Di Indonesia, legitimasi ini diperkuat oleh transmisi mazhab al-Asy’ari dan al-Maturidi sejak awal dibangun oleh para penyebar Islam di kepulauan Nusantara ini melalui ulama yang tergabung dalam organisasi Walisongo. Berdasarkan temuan dan catatan para sejarawan, ditegaskan bahwa Walisongo dalam hal fikih mengikuti mazhab as-Syafi’i dan dalam hal teologi mengikuti mazhab al-Asy’ari. Tentu saja ajaran-ajarannya bersumber dari generasi ulama sebelum mereka dalam struktur genealogi yang kokoh. Di antara sanad keilmuan yang sampai kepada generasi ulama seangkatan Hadhratus Syaikh KH. Mohammad Hasyim Asy’ari dan para kiai pendiri NU di Tanah Air adalah sebagaimana berikut:
  1. Sanad Mazhab al-Asy’ari
    • Syaikh as-SunnahImam al-Mutakallimin Abu al-Hasan al-Asy’ari (270-330 H/883-947 M).
    • Syaikh al-Mutakallimin Abu al-Hasan al-Bahili.
    • Ruknuddin al-Ustadz Abu Ishaq al-Asfarayini (w. 418 H/ 1027 M). Pengarang al-Jami’ fi Ushul ad-Din wa al-Radd ‘ala al-Mulhidin.
    • Al-Ustadz Abu al-Qasim Abdul Jabbar bin Ali bin Muhammad bin Haskan al-Asfarayini al-Iskaf (w. 452 H/1034 M).
    • Imam al-Haramain Dhiyauddin Abu al-Ma’ali Abdul Malik bin Abdullah al-Juwaini (419-478 H/1028-1085 M).
    • Abu al-Qasim Salman bin Nashir bin Imran al-Anshari al-Arghiyani (w. 512 H/1118 M). Pengarang Syarh al-Irsyad ila Qawathi’ al-Adillah fi Ushul al-I’tiqad.
    • Dhiyauddin Umar bin al-Husain ar-Razi (hidup sebelum 559 H/1164 M).

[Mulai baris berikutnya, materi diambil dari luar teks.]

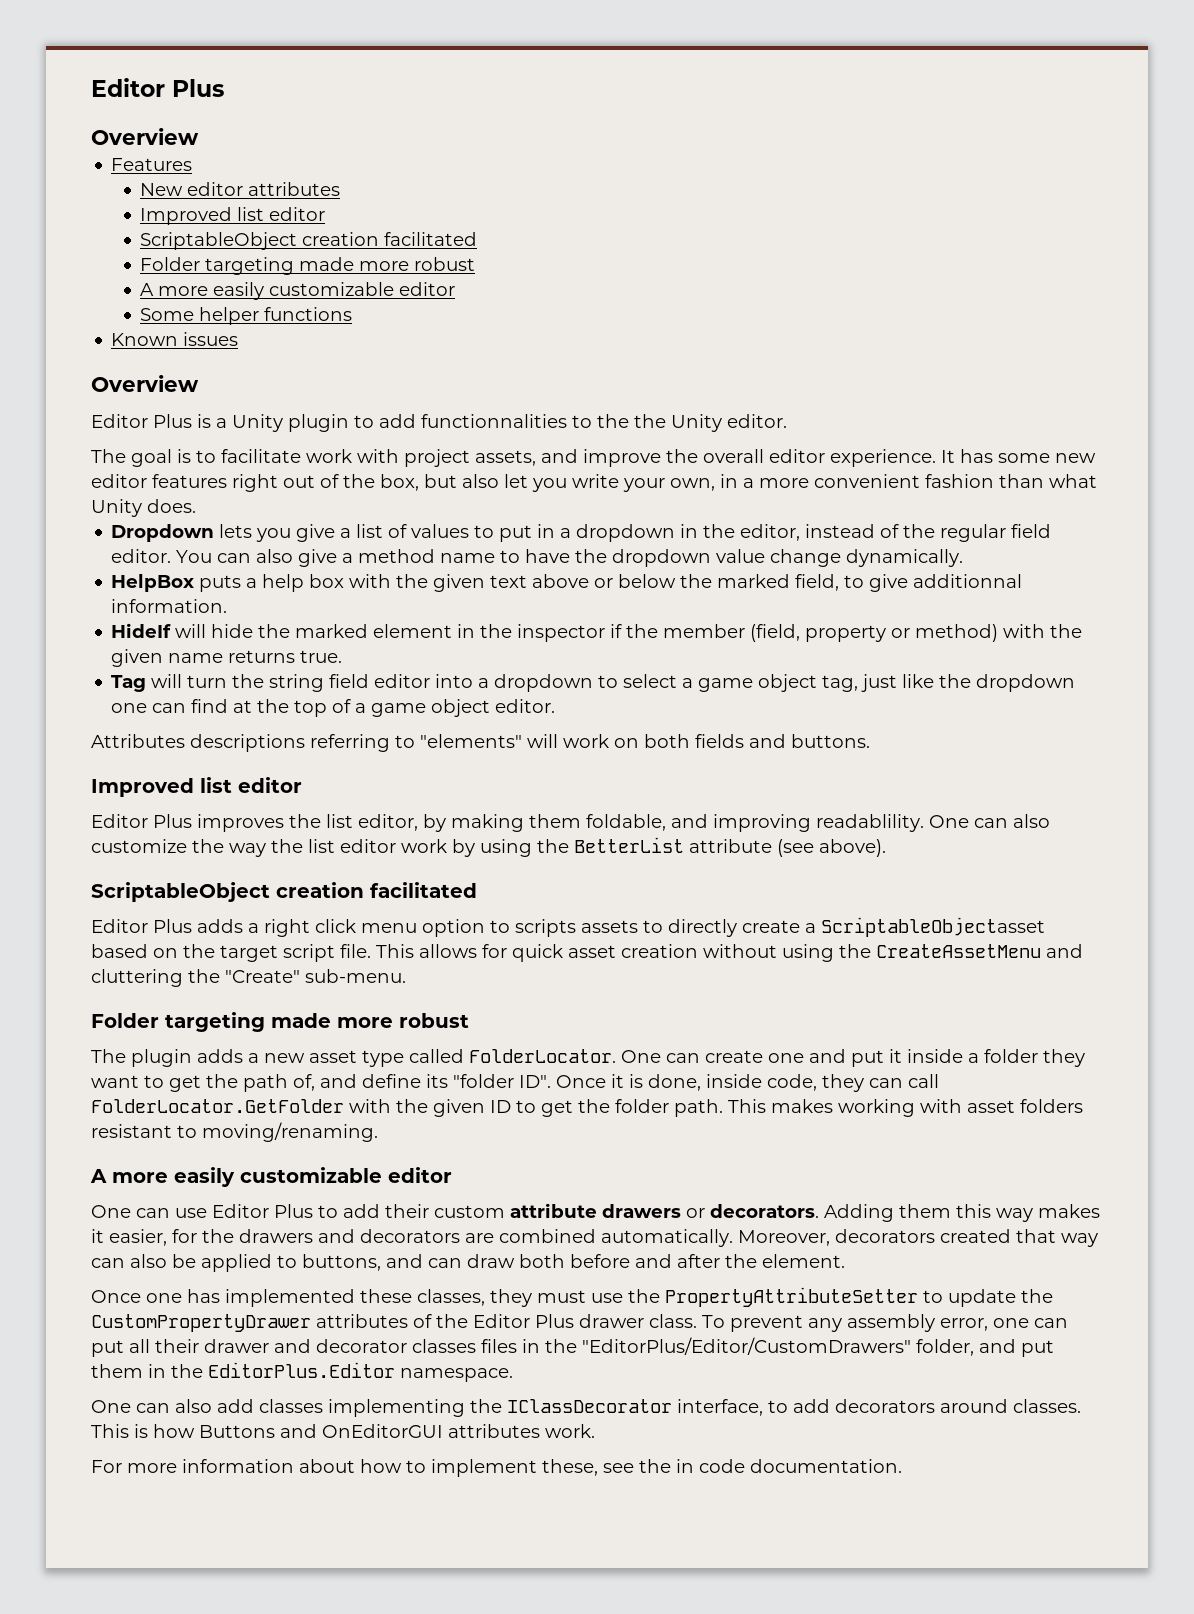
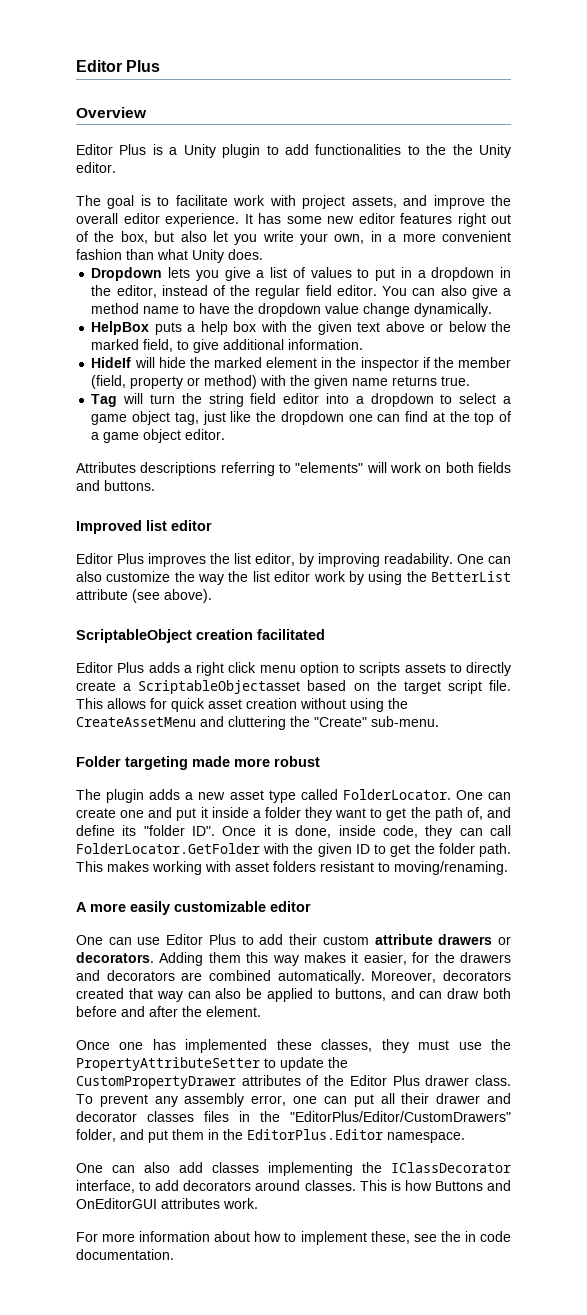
[111,158,193,171] [140,182,341,196] [140,207,326,225] [140,232,478,250] [140,257,476,275] [140,282,456,300] [140,307,353,325] [111,332,239,346] [91,375,199,392] // Features // New editor attributes // Improved list editor // ScriptableObject creation facilitated // Folder targeting made more robust // A more easily customizable editor // Some helper functions // Known issues // Overview -> (147, 112) none
[421,414,567,428] functionnalities -> [315,144,402,155] functionalities
[913,574,1023,588] additionnal -> [223,339,285,350] additional
[451,814,924,832] making them foldable, and improving readablility. -> [318,553,453,567] improving readability.

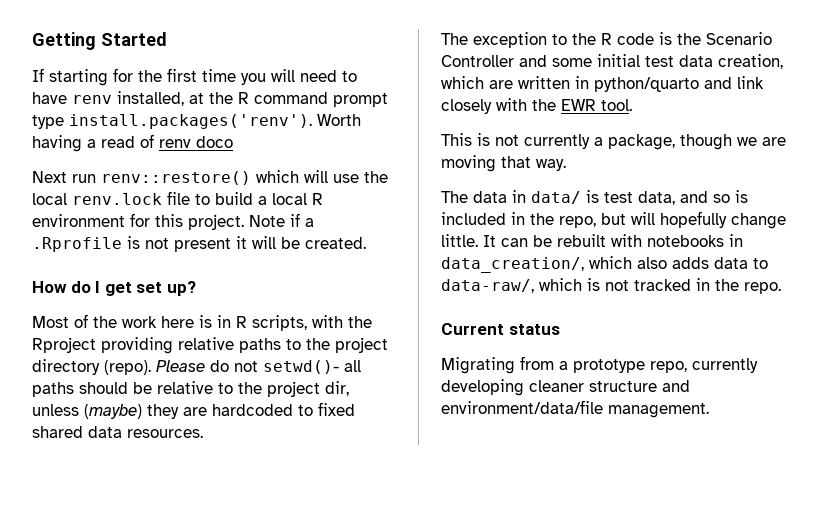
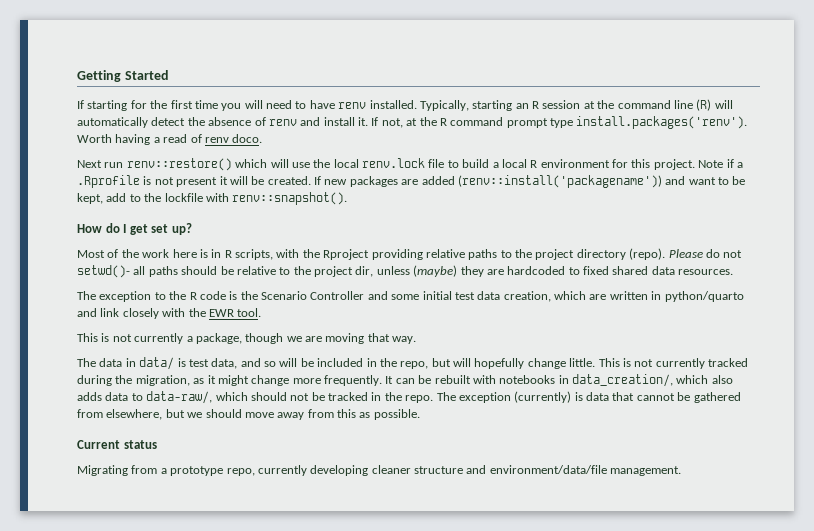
[117,91,184,106] installed, -> [369,99,733,111] [77,117,403,128] installed. Typically, starting an R session at the command line (R) will automatically detect the absence of renv and install it. If not,
[196,136,233,148] doco -> [232,134,263,143] doco.
(366, 243) none -> [314,175,746,188] [77,192,348,205] If new packages are added (renv::install('packagename')) and want to be kept, add to the lockfile with renv::snapshot().
[735,190,748,203] is -> [279,358,314,367] will be
(478, 240) none -> [598,358,748,369] [77,375,382,386] This is not currently tracked during the migration, as it might change more frequently.
[587,278,629,291] is not -> [250,392,325,401] should not be
(781, 288) none -> [436,391,741,403] [77,409,420,420] The exception (currently) is data that cannot be gathered from elsewhere, but we should move away from this as possible.

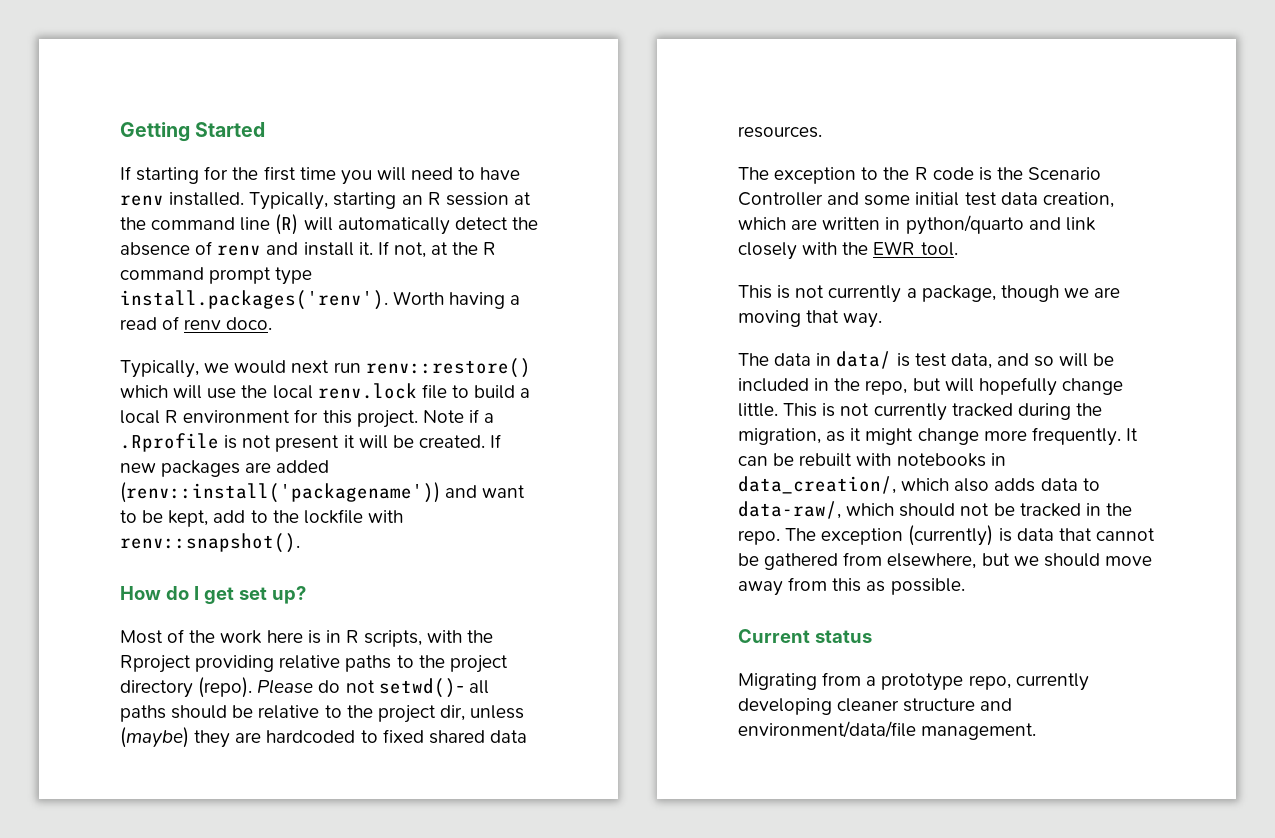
[77,160,102,168] Next -> [120,360,330,378] Typically, we would next

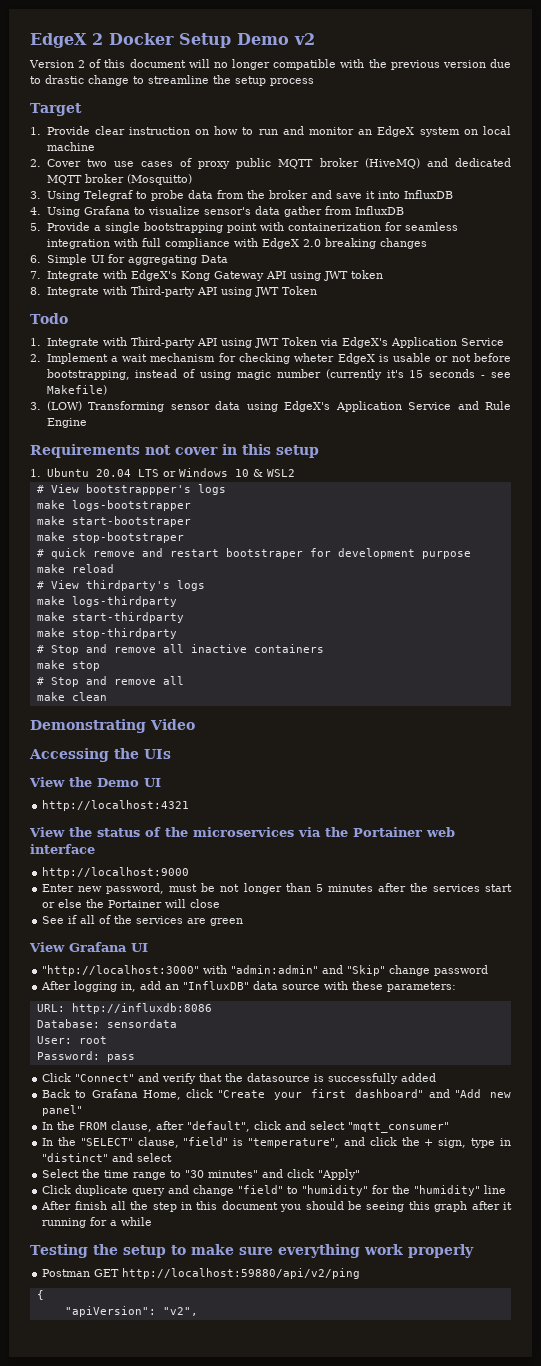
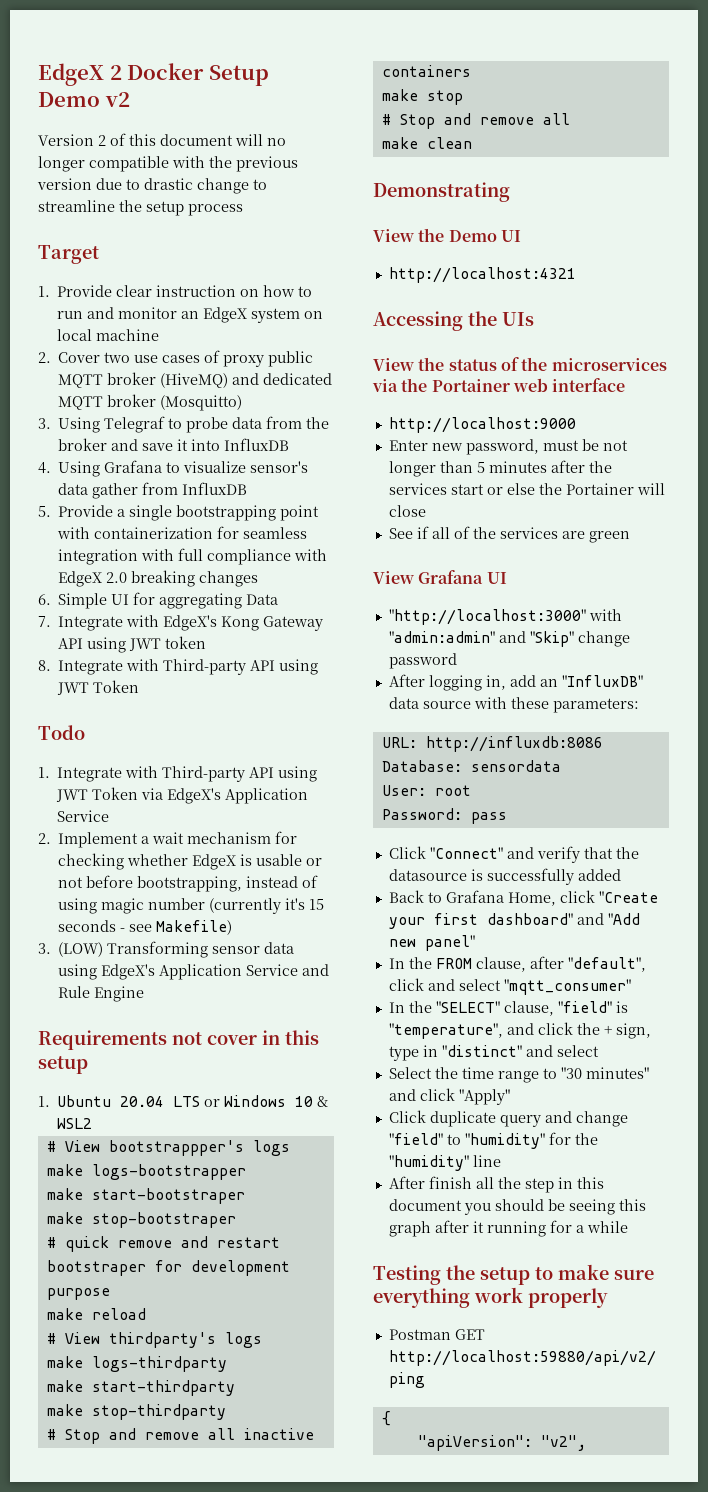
[294,353,335,362] wheter -> [127,854,189,866] whether
[150,719,195,730] [29,748,171,762] Video // Accessing the UIs -> (510, 192) none
(190, 805) none -> [373,311,534,331] // Accessing the UIs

Pengarang Syarh al-Irsyad ila Qawathi’ al-Adillah fi Ushul al-I’tiqad.
    • Fakhruddin Muhammad bin Umar ar-Razi (544-606 H/1150-1210 M).
    • Syarafuddin Abu Bakar Muhammad bin Muhammad al-Harawi.
    • Al-Qadhi Abu Bakar Muhammad bin Abdullah al-Taftazani.
    • Al-Hafizh Sirajuddin Umar bin Ali al-Qazwini (683-750 H/ 1284-1349 M).
    • Majduddin Abu Thahir Muhammad bin Ya’qub al-Lughawi al-Syirazi al-Fairuzabadi (729-817 H/1329-1415 M).
    • Al-Hafizh Taqiyyuddin Muhammad bin Muhammad bin Fahad al-Makki as-Syafi’i al-‘Alawi al-Hasyimi (787-871 H/ 1385-1466 M).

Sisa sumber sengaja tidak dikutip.